Web interface edit records:

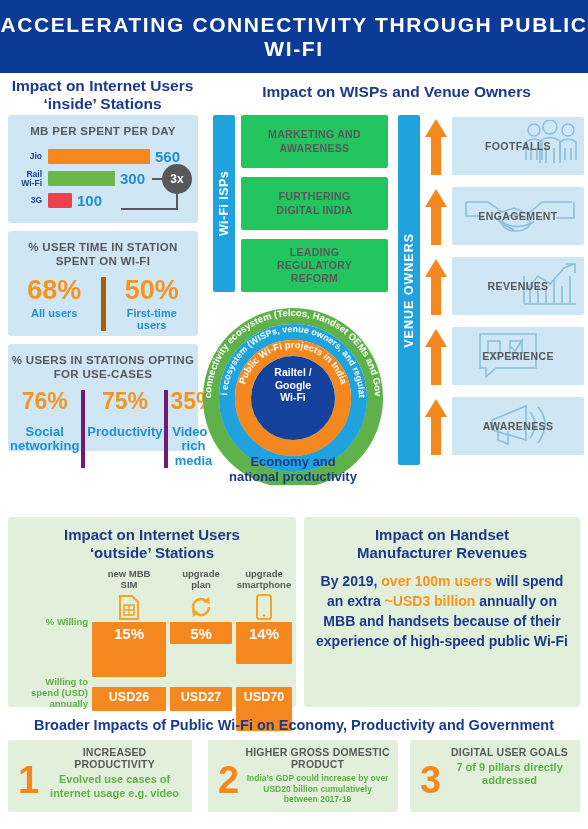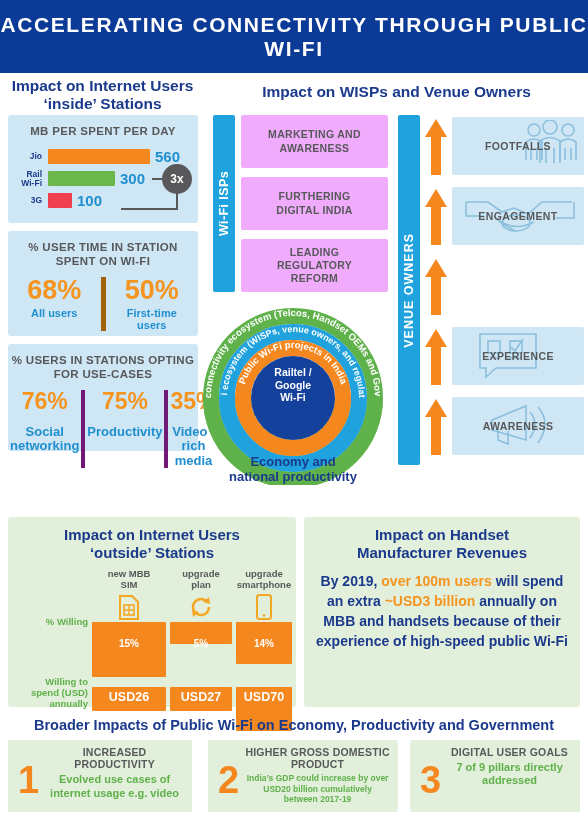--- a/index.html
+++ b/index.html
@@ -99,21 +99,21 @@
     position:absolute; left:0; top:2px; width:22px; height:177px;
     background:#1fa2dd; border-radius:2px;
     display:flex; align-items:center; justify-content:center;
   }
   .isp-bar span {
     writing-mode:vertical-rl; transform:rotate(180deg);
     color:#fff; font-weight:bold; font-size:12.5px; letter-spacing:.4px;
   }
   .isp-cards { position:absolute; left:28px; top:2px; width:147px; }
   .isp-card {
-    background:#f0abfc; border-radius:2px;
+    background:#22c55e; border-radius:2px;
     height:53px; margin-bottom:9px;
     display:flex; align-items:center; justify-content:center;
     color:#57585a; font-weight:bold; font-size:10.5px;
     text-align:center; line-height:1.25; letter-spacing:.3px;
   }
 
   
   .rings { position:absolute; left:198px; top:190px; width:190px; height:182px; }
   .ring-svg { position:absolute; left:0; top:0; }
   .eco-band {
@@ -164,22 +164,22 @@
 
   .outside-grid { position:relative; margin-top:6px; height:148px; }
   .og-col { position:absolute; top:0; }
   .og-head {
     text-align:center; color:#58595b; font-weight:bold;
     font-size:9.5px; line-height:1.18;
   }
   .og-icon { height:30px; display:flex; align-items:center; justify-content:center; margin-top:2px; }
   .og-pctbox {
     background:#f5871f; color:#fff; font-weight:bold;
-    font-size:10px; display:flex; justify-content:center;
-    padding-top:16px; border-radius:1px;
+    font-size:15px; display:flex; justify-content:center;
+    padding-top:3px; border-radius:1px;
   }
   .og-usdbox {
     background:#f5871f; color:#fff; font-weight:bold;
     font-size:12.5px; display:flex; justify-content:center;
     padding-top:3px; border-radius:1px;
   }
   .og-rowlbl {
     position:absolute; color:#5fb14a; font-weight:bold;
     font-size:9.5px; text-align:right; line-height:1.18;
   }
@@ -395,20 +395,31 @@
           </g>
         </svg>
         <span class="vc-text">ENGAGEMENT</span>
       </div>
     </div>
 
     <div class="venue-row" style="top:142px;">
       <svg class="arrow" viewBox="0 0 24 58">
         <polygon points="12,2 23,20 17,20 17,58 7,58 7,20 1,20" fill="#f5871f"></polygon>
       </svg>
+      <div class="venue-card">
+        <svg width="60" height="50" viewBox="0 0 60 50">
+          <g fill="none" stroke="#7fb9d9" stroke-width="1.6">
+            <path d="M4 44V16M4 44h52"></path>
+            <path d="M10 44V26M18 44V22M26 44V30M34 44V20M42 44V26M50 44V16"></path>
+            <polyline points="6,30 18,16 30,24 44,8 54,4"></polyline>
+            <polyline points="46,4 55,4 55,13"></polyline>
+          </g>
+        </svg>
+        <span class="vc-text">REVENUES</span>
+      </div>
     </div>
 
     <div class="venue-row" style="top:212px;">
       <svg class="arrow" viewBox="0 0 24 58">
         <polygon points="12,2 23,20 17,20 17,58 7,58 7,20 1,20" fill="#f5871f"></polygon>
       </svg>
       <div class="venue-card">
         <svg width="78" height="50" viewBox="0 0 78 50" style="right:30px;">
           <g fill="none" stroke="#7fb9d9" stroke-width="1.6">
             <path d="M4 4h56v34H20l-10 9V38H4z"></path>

*Task to carry out*. Using the records above, pull out each line where the word "letter" occurs.

*Your response*.
     color:#fff; font-weight:bold; font-size:12.5px; letter-spacing:.4px;
     text-align:center; line-height:1.25; letter-spacing:.3px;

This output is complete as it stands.